There will be no moral victories this season. As Beard enters his first year at the helm, he expects Texas Tech to take the Big 12 and college basketball by storm.
With six seniors on this year's squad, he wants each of them to have the chance to compete for a championship.
"What's unique about our team, and will be an identity of our team, is our seniors," Beard said. "I think the most sacred thing in college basketball is the senior. Sometimes when you get a job, what's lost is the seniors as people think your first year [on the job] doesn't matter. I don't believe that. Every decision we've made in the last three to four months have been based on winning now for those seniors."

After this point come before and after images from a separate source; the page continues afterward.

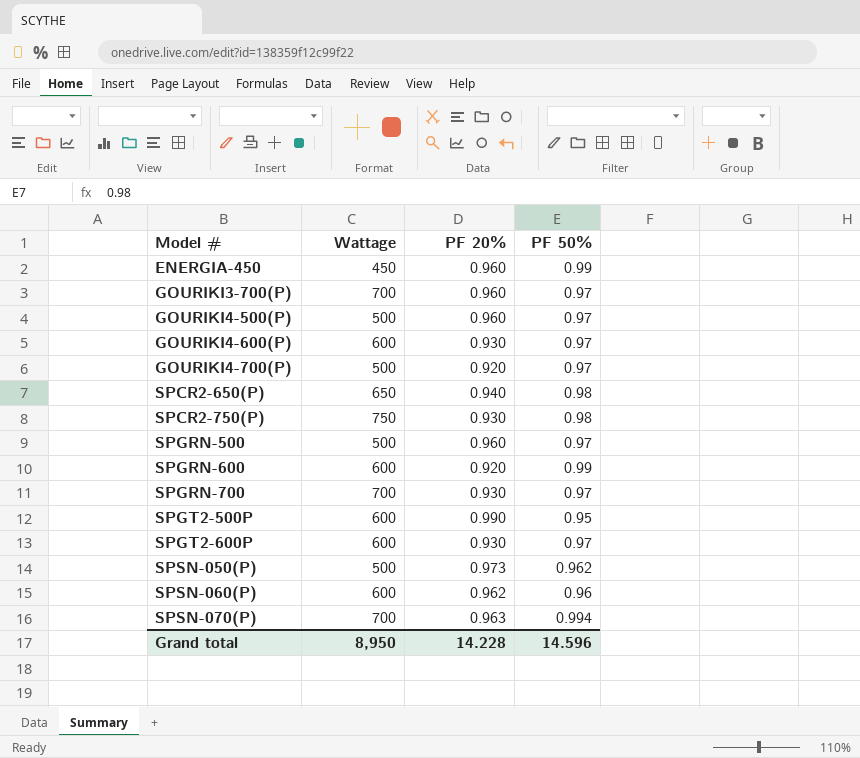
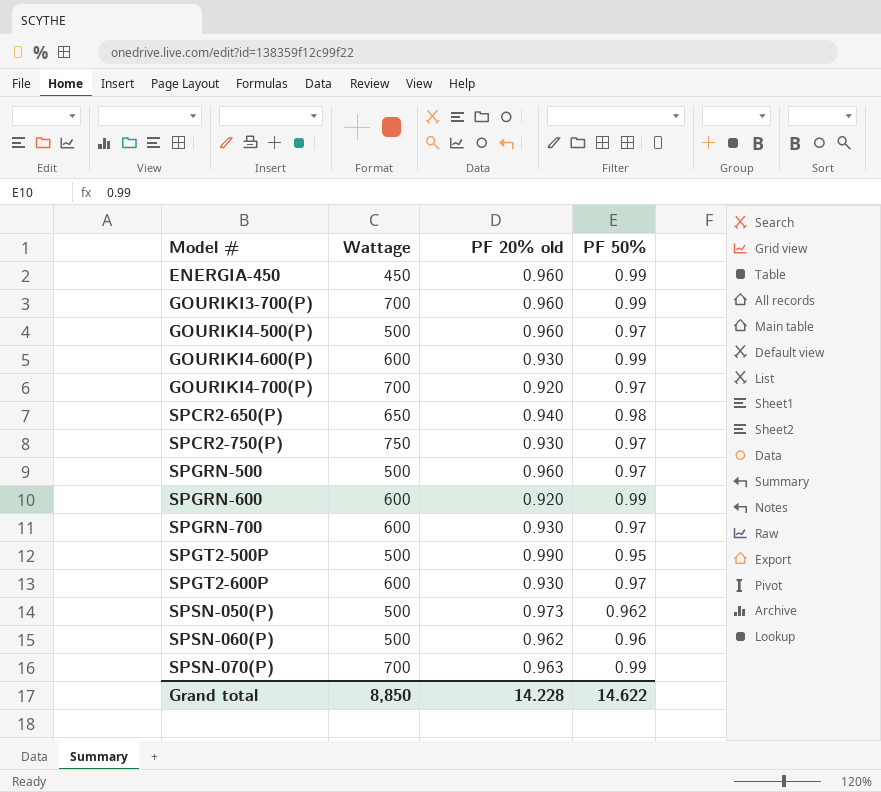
column name: PF 20% -> PF 20% old
GOURIKI3-700(P) | PF 50%: 0.97 -> 0.99
GOURIKI4-600(P) | PF 50%: 0.97 -> 0.99
GOURIKI4-700(P) | Wattage: 500 -> 700
SPCR2-750(P) | PF 50%: 0.98 -> 0.97
SPGRN-700 | Wattage: 700 -> 600
SPGT2-500P | Wattage: 600 -> 500
SPSN-060(P) | Wattage: 600 -> 500
SPSN-070(P) | PF 50%: 0.994 -> 0.99
Grand total | Wattage: 8,950 -> 8,850
Grand total | PF 50%: 14.596 -> 14.622

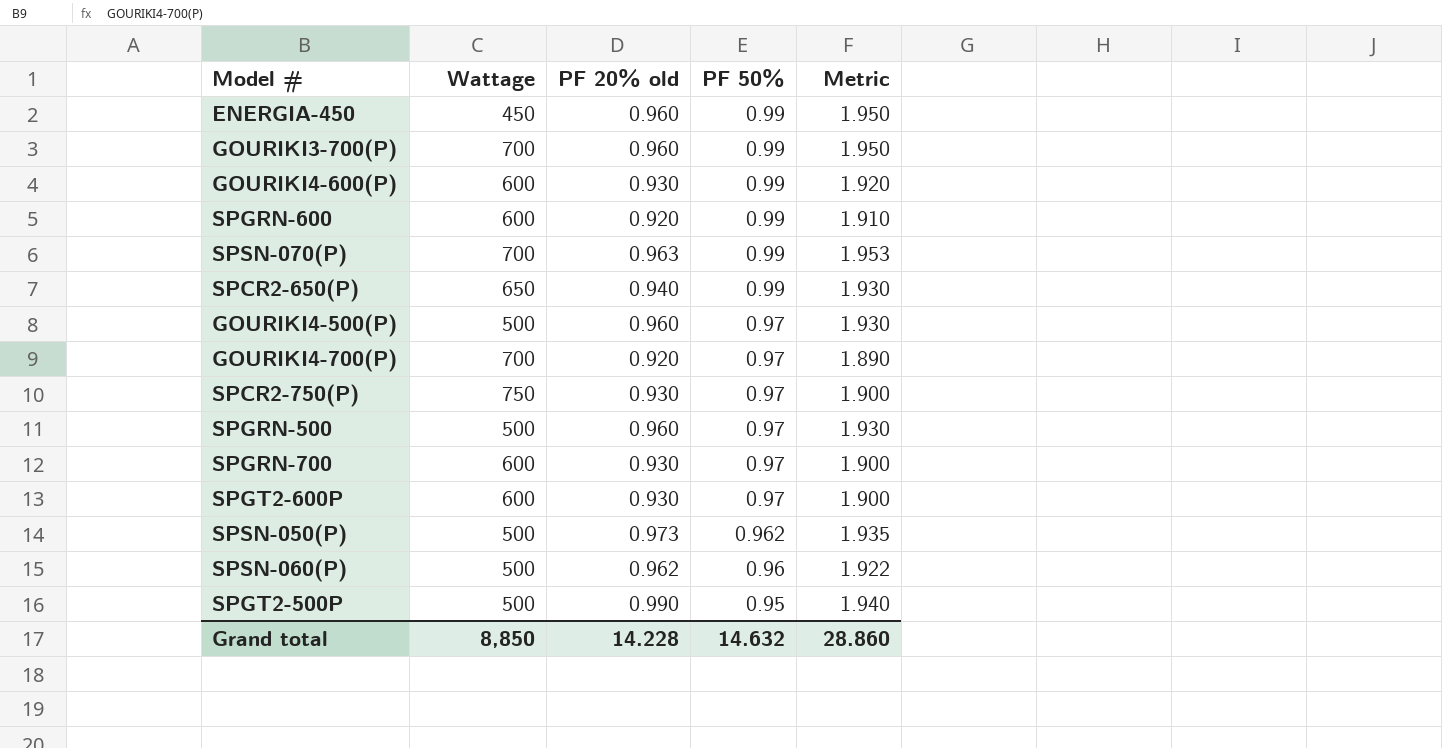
row order: Model # ascending -> PF 50% descending
column Metric | formula: none -> [PF 20% old] + [PF 50%]
SPCR2-650(P) | PF 50%: 0.98 -> 0.99
Grand total | PF 50%: 14.622 -> 14.632

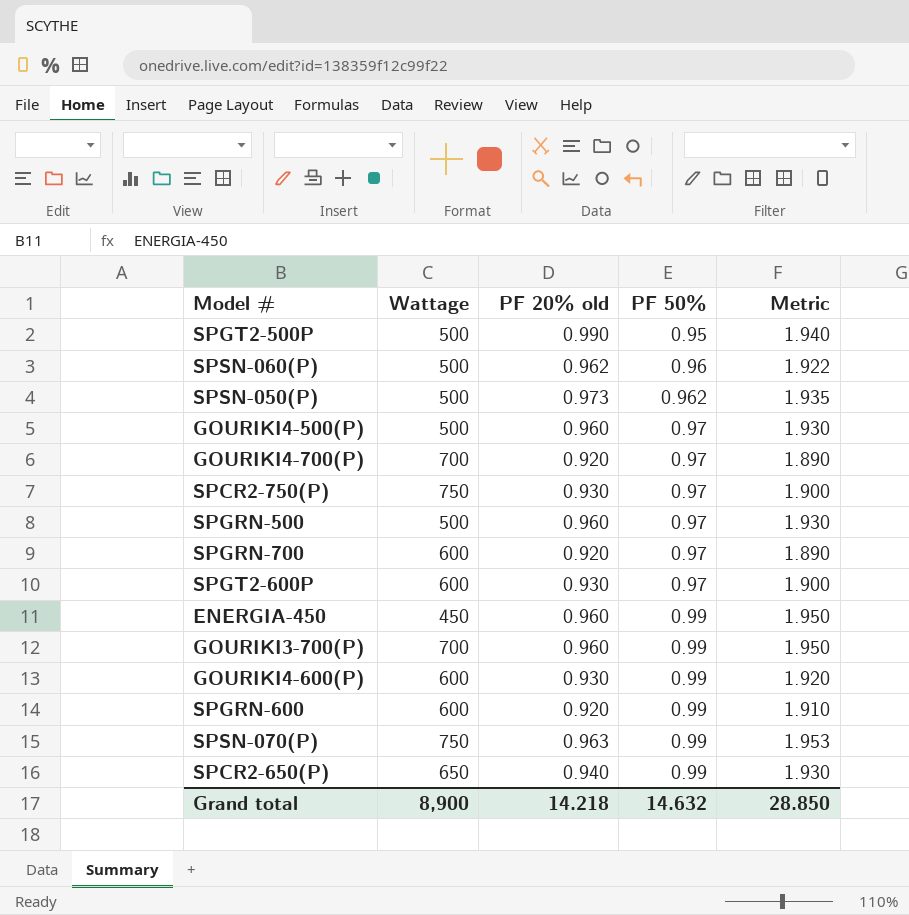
row order: PF 50% descending -> PF 50% ascending
SPGRN-700 | PF 20% old: 0.930 -> 0.920
SPGRN-700 | Metric: 1.900 -> 1.890
SPSN-070(P) | Wattage: 700 -> 750
Grand total | Wattage: 8,850 -> 8,900
Grand total | PF 20% old: 14.228 -> 14.218
Grand total | Metric: 28.860 -> 28.850

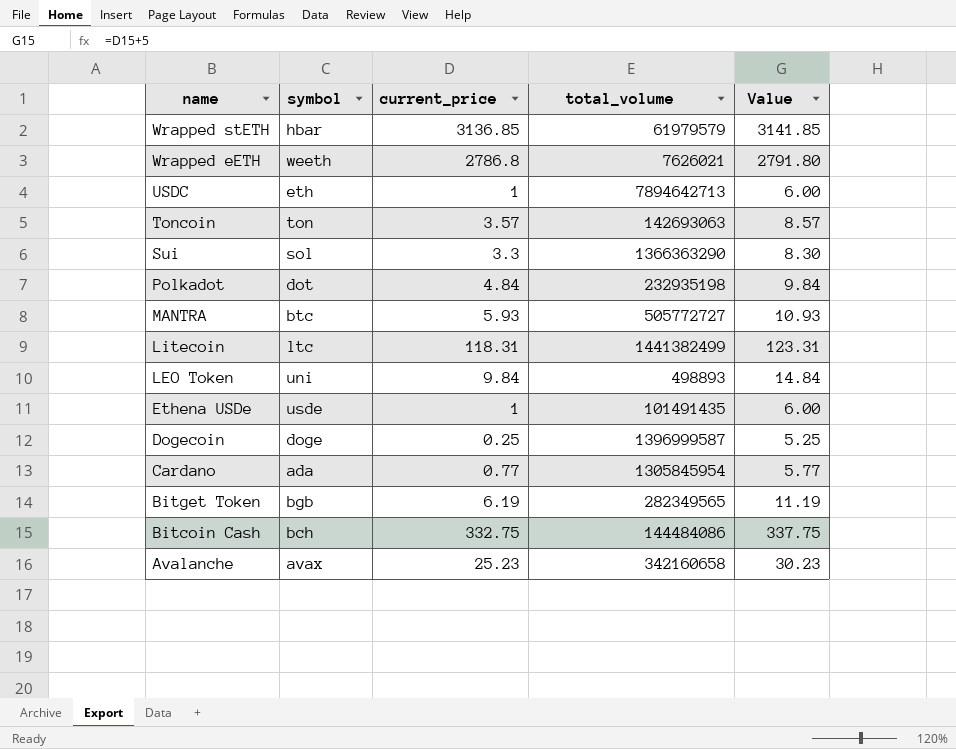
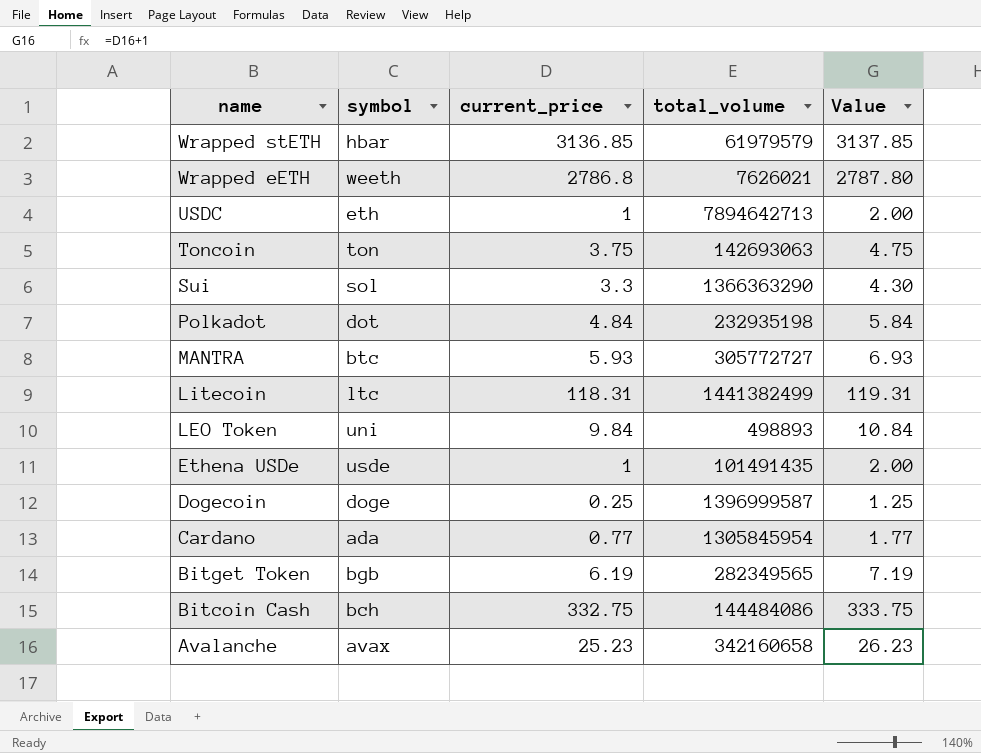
column Value | formula: [current_price] + 5 -> [current_price] + 1
Toncoin | current_price: 3.57 -> 3.75
MANTRA | total_volume: 505772727 -> 305772727

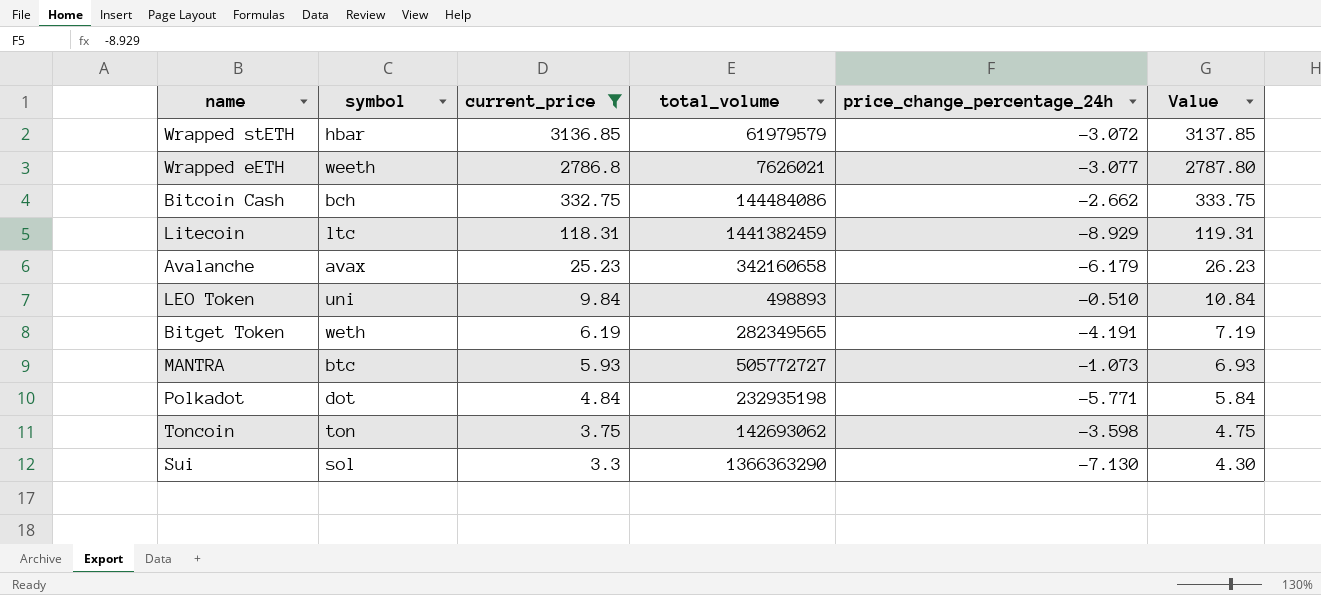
filter: none -> current_price >= 3.3
row order: name descending -> current_price descending
column price_change_percentage_24h | position: none -> 5
Litecoin | total_volume: 1441382499 -> 1441382459
Bitget Token | symbol: bgb -> weth
MANTRA | total_volume: 305772727 -> 505772727
Toncoin | total_volume: 142693063 -> 142693062

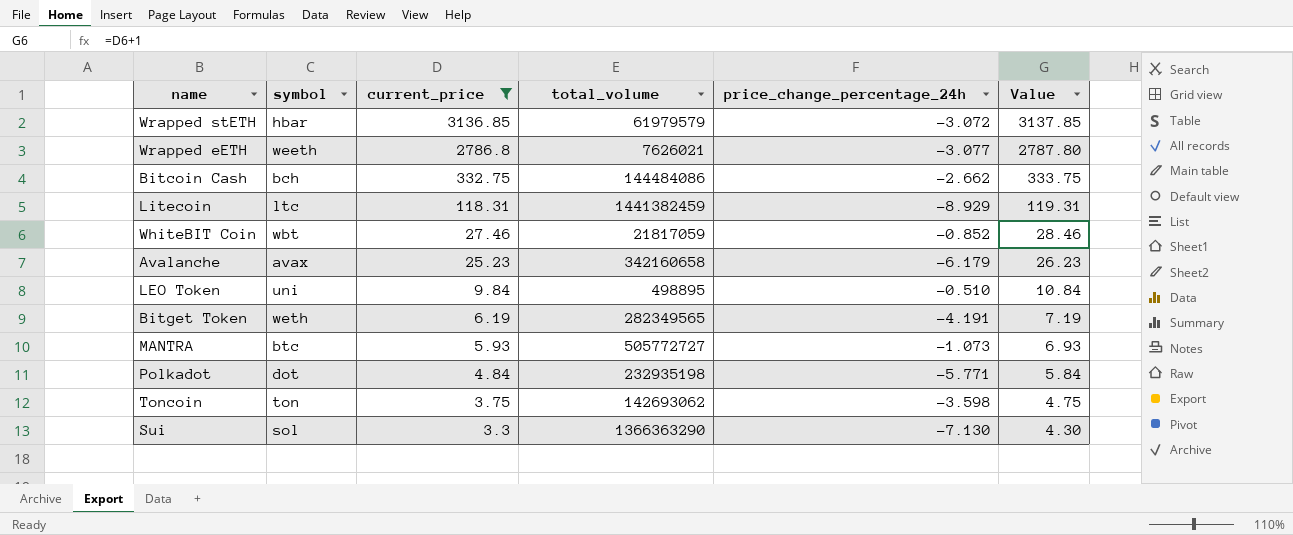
row WhiteBIT Coin: none -> wbt | 27.46 | 21817059 | -0.852 | 28.46
LEO Token | total_volume: 498893 -> 498895

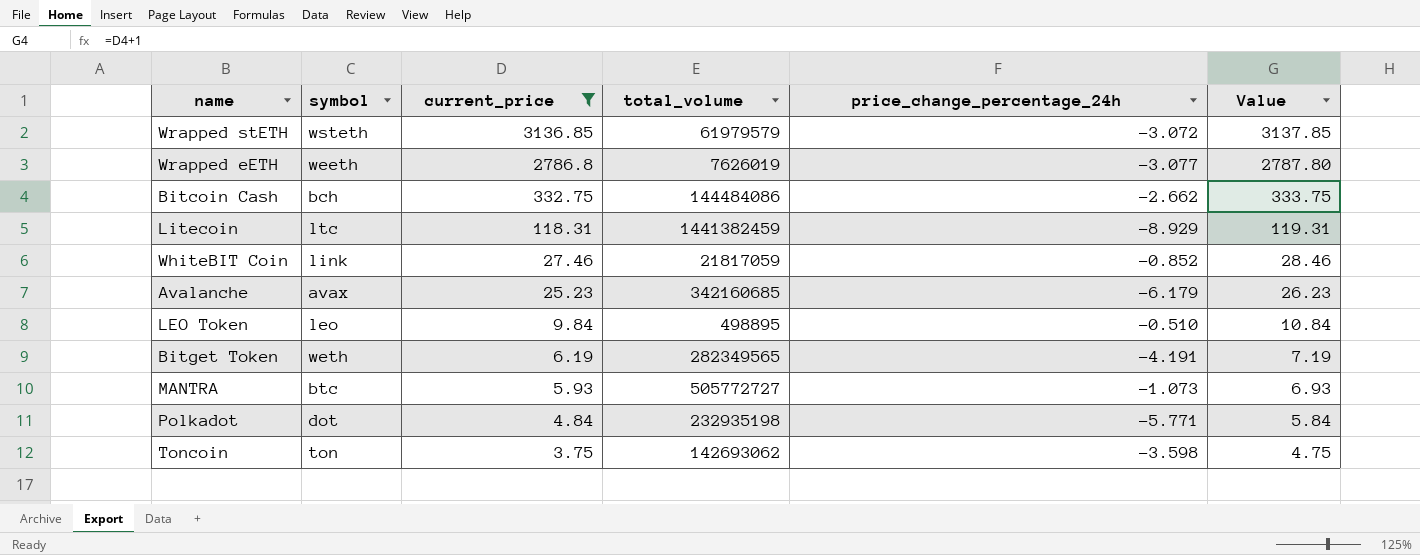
row Sui: sol | 3.3 | 1366363290 | -7.130 | 4.30 -> none
Wrapped stETH | symbol: hbar -> wsteth
Wrapped eETH | total_volume: 7626021 -> 7626019
WhiteBIT Coin | symbol: wbt -> link
Avalanche | total_volume: 342160658 -> 342160685
LEO Token | symbol: uni -> leo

One of those decisions was putting together a schedule that includes four matchups against the Southland Conference, a road game at Richmond and the Cancun Challenge. But before the schedule was even announced on Aug. 11, more season tickets had already been sold for the 2016-17 season than all of last season.
The Red Raiders, like their fans, are eager for this season to start.
And the Texas Tech men's basketball team already has plenty of motivation. It didn't go unnoticed when Bleacher Report, at the end of July, projected Texas Tech to finish sixth in the Big 12.
"Everyone saw that," Evans said. "It's in the locker room. It's making us push ourselves even more. We want to get better. We want to win."